= Makizono, Kagoshima =

Dissolved municipality in Kagoshima prefecture, Japan

Makizono (牧園町, Makizono-chō) was a town located in Aira District, Kagoshima Prefecture, Japan.

As of June 1, 2005, the town had an estimated population of 9,041 (4,202 men and 4,839 women) and the density of 71.27 persons per km^{2}. The total area was 129.66 km^{2}.

On November 7, 2005, Makizono, along the city of Kokubu, with the towns of Kirishima (former), Fukuyama, Hayato, Mizobe and Yokogawa (all from Aira District), was merged to create the city of Kirishima and no longer exists as an independent municipality.

Some of the first inhabitants of this area were the Kumaso people of the early Jōmon period. Archeological digs in the Manzen district have revealed ancient artifacts most likely used by the Kumaso. Kumaso no Ana in the neighboring town of Hayato (now also part of Kirishima) is a cave thought to have been used by the Kumaso.

The earliest recorded name of Makizono, is Inazumi-go. In Japanese "ina" refers to rice and "zumi" means a vast collection, or a pile. "Go" means village or hamlet. In other words, the area was known for its bountiful rice harvests.

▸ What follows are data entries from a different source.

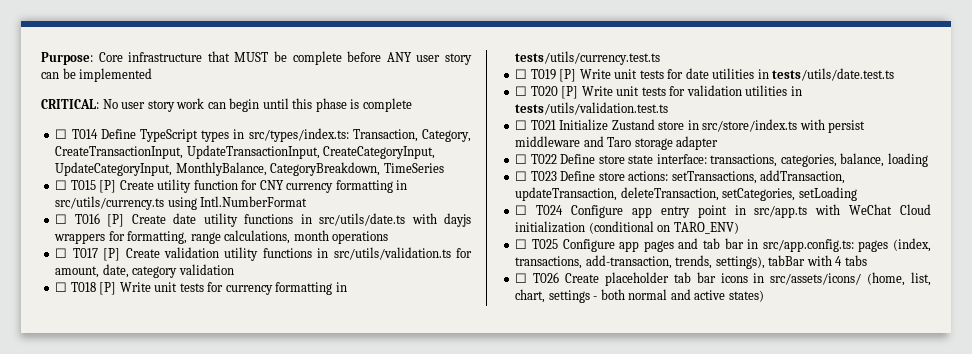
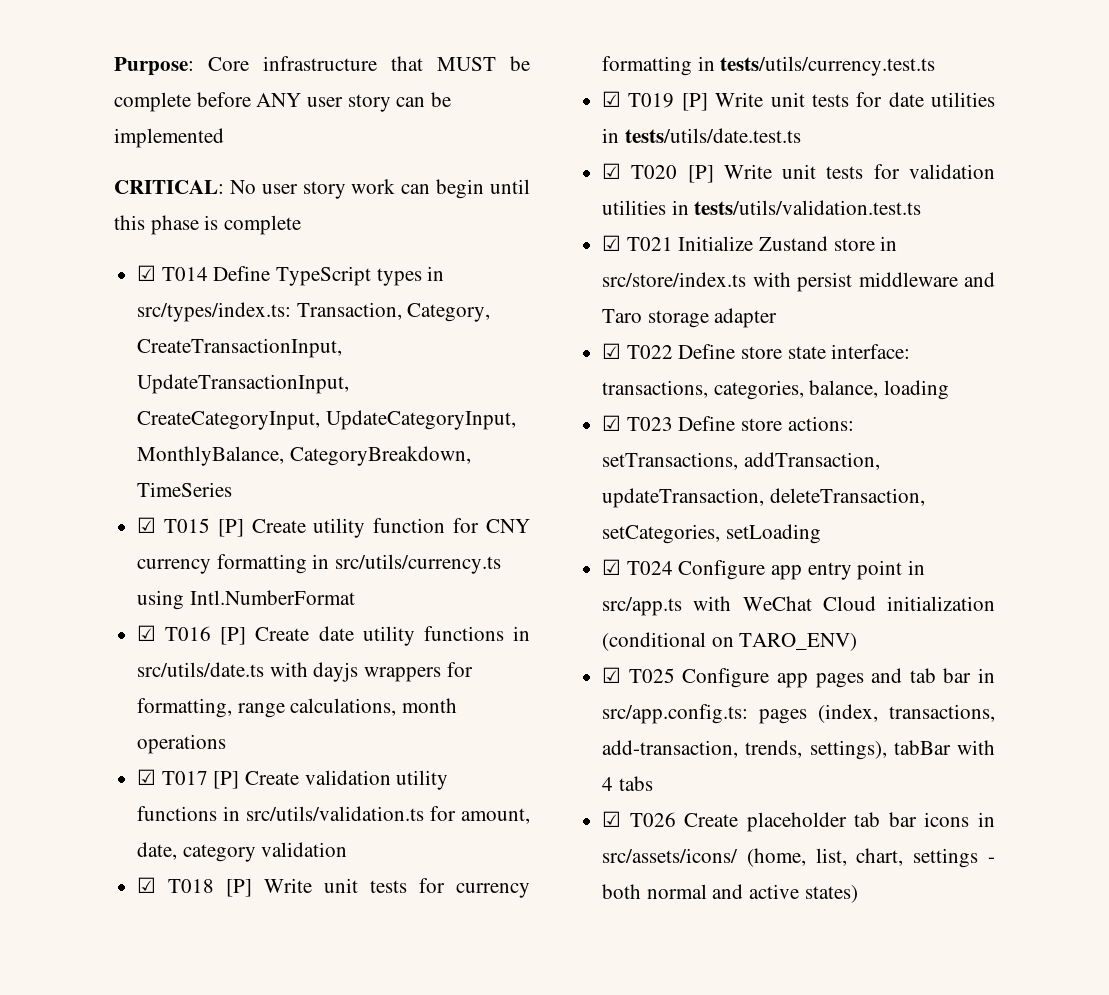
- ☐ T014 Define TypeScript types in src/types/index.ts: Transaction, Category, CreateTransactionInput, UpdateTransactionInput, CreateCategoryInput, UpdateCategoryInput, MonthlyBalance, CategoryBreakdown, TimeSeries
+ ☑ T014 Define TypeScript types in src/types/index.ts: Transaction, Category, CreateTransactionInput, UpdateTransactionInput, CreateCategoryInput, UpdateCategoryInput, MonthlyBalance, CategoryBreakdown, TimeSeries
- ☐ T015 [P] Create utility function for CNY currency formatting in src/utils/currency.ts using Intl.NumberFormat
+ ☑ T015 [P] Create utility function for CNY currency formatting in src/utils/currency.ts using Intl.NumberFormat
- ☐ T016 [P] Create date utility functions in src/utils/date.ts with dayjs wrappers for formatting, range calculations, month operations
+ ☑ T016 [P] Create date utility functions in src/utils/date.ts with dayjs wrappers for formatting, range calculations, month operations
- ☐ T017 [P] Create validation utility functions in src/utils/validation.ts for amount, date, category validation
+ ☑ T017 [P] Create validation utility functions in src/utils/validation.ts for amount, date, category validation
- ☐ T018 [P] Write unit tests for currency formatting in tests/utils/currency.test.ts
+ ☑ T018 [P] Write unit tests for currency formatting in tests/utils/currency.test.ts
- ☐ T019 [P] Write unit tests for date utilities in tests/utils/date.test.ts
+ ☑ T019 [P] Write unit tests for date utilities in tests/utils/date.test.ts
- ☐ T020 [P] Write unit tests for validation utilities in tests/utils/validation.test.ts
+ ☑ T020 [P] Write unit tests for validation utilities in tests/utils/validation.test.ts
- ☐ T021 Initialize Zustand store in src/store/index.ts with persist middleware and Taro storage adapter
+ ☑ T021 Initialize Zustand store in src/store/index.ts with persist middleware and Taro storage adapter
- ☐ T022 Define store state interface: transactions, categories, balance, loading
+ ☑ T022 Define store state interface: transactions, categories, balance, loading
- ☐ T023 Define store actions: setTransactions, addTransaction, updateTransaction, deleteTransaction, setCategories, setLoading
+ ☑ T023 Define store actions: setTransactions, addTransaction, updateTransaction, deleteTransaction, setCategories, setLoading
- ☐ T024 Configure app entry point in src/app.ts with WeChat Cloud initialization (conditional on TARO_ENV)
+ ☑ T024 Configure app entry point in src/app.ts with WeChat Cloud initialization (conditional on TARO_ENV)
- ☐ T025 Configure app pages and tab bar in src/app.config.ts: pages (index, transactions, add-transaction, trends, settings), tabBar with 4 tabs
+ ☑ T025 Configure app pages and tab bar in src/app.config.ts: pages (index, transactions, add-transaction, trends, settings), tabBar with 4 tabs
- ☐ T026 Create placeholder tab bar icons in src/assets/icons/ (home, list, chart, settings - both normal and active states)
+ ☑ T026 Create placeholder tab bar icons in src/assets/icons/ (home, list, chart, settings - both normal and active states)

Later texts from the Tokugawa period name the area that is now Makizono, Odori-go. "Odori" is the Japanese word for dancing, and it is said that this name was given to the town by visitors who noted the jovial nature of the local residents. While you rarely see mention of these former names in the current town, the hot spring inn located in the Shukukubota district, Iwaibashi Onsen Inn, has the characters for Odori-go written in large print on the side of their hot spring facilities.